DECISÃO JUDICIAL

Ex-seminarista de Goiânia é condenado a indenizar Igreja Videira por acusações sem provas

Na sentença, a magistrada destacou que houve abuso do direito à liberdade de expressão

Igreja Videira (Foto: reprodução)

Um ex-seminarista da Igreja Videira foi condenado pela Justiça de Goiás a pagar indenização por danos morais após realizar, ao longo de mais de 90 dias, publicações ofensivas em redes sociais contra a instituição, o presidente da igreja, familiares dele e pastores. A decisão, divulgada nesta quarta-feira (6) pelo portal Rota Jurídica, foi proferida pela juíza Joyre Cunha Sobrinho, da 29ª Vara Cível de Goiânia.

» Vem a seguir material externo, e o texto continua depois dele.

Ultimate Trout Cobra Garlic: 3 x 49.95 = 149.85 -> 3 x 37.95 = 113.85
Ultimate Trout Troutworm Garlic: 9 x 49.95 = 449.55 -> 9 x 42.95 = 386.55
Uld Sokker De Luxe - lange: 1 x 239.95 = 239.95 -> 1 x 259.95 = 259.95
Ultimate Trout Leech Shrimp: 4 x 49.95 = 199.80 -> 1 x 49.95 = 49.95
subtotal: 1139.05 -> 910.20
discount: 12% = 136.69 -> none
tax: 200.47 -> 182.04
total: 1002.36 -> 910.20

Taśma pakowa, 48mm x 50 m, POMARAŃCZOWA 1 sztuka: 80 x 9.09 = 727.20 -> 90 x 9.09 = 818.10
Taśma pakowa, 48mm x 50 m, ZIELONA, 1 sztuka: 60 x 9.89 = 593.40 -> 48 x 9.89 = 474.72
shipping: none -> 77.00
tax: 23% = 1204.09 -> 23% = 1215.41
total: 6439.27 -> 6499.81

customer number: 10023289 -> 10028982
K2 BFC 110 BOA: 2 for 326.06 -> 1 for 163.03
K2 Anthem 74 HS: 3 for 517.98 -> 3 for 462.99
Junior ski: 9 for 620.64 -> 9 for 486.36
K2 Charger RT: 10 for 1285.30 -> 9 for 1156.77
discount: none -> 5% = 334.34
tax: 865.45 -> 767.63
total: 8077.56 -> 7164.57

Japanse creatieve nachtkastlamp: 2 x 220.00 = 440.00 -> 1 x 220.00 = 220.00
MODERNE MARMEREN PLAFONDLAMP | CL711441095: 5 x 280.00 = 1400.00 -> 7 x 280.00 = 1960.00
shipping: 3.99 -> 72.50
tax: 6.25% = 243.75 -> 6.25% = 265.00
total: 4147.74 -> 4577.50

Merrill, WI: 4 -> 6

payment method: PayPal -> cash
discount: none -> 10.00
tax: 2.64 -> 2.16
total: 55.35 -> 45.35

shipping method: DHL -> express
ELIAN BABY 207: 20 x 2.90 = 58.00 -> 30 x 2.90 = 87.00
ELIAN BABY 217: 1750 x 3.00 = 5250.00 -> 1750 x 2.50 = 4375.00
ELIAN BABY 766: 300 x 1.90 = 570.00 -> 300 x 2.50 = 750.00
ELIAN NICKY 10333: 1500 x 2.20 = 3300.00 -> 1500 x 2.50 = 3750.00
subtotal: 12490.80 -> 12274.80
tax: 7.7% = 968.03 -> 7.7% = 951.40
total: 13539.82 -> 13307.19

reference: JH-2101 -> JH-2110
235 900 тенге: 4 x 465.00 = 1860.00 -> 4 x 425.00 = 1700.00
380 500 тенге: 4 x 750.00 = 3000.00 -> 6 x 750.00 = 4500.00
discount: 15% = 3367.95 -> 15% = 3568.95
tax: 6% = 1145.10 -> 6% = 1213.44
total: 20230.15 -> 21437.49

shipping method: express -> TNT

As postagens foram feitas em 2020 e incluíam acusações de crimes sem qualquer respaldo em investigações ou processos, além do uso indevido de imagens em contextos considerados vexatórios, o que causou prejuízos à honra, à imagem e à reputação dos envolvidos.

Abuso da liberdade de expressão

Na sentença, a magistrada destacou que houve abuso do direito à liberdade de expressão. Segundo ela, as manifestações não configuravam críticas legítimas ou debate de interesse público, mas sim uma campanha direcionada à difamação.

O réu não foi localizado durante o processo, sendo citado por edital e tendo curadora especial nomeada. Ele declarou nas redes sociais estar na Espanha, e afirmou publicamente que a Justiça brasileira não teria alcance sobre ele, o que, segundo a magistrada, demonstra “intenção deliberada de causar danos e desrespeito às vítimas e ao Poder Judiciário”.

Facebook responsabilizado

A decisão também reconheceu a responsabilidade solidária do Facebook Serviços Online do Brasil Ltda. pelo descumprimento reiterado de ordens judiciais que determinavam a remoção do conteúdo e a suspensão dos perfis utilizados pelo réu.

A plataforma alegou não ter responsabilidade sobre conteúdos de terceiros e questionou sua legitimidade, mas o argumento foi rejeitado. A juíza entendeu que, ao não cumprir as determinações específicas, a empresa passou a responder pelos danos causados.

O valor total da indenização foi fixado em R$ 27 mil, sendo que R$ 7 mil serão destinados à igreja e o restante dividido entre quatro pessoas citadas nas postagens. Além da indenização, a decisão determina a remoção definitiva das publicações e a suspensão dos perfis envolvidos, sob pena de multa em caso de descumprimento.

O advogado da Igreja Videira e dos demais envolvidos, Cícero Goulart, afirmou ao Mais Goiás que a sentença foi recebida com “profundo senso de justiça e responsabilidade”. Segundo ele, a decisão reconhece, de forma técnica e firme, que a liberdade de expressão não pode ser usada como instrumento de perseguição, difamação ou violação da honra de pessoas e instituições.

“É uma vitória importante para a proteção da dignidade, da imagem e dos direitos da personalidade no ambiente digital”, destacou.

O que diz o ex-seminarista

Em nota enviada ao Mais Goiás, Luiz Júnior Rodrigues Garcia afirmou que as manifestações realizadas em 2020 ocorreram no contexto de denúncias e questionamentos levados às autoridades competentes, acompanhados, segundo ele, de documentos, conversas, vídeos, testemunhos e outros elementos que fundamentavam as alegações apresentadas à época.

Ele afirmou ainda que as publicações “jamais tiveram como objetivo promover ataques pessoais gratuitos ou destruir a honra de qualquer indivíduo”, e sustentou que os conteúdos foram divulgados no exercício da liberdade de expressão e do direito de manifestação.

Luiz também declarou que não teve “acesso regular e completo” aos autos do processo, que tramita sob segredo de Justiça, e alegou que, desde 2021, as autoridades tinham conhecimento de sua residência fora do Brasil. Segundo ele, eventuais comunicações processuais deveriam observar mecanismos de cooperação jurídica internacional.

Na nota, o ex-seminarista disse ainda que já iniciou medidas jurídicas para questionar a regularidade processual dos atos praticados, incluindo questões relacionadas ao contraditório, à ampla defesa e à validade das comunicações realizadas durante a ação.

“Reafirmo meu respeito às instituições, ao Poder Judiciário e ao direito à informação, sem renunciar ao exercício legítimo do direito de defesa, do contraditório e da apresentação pública de esclarecimentos relacionados aos fatos“, pontuou.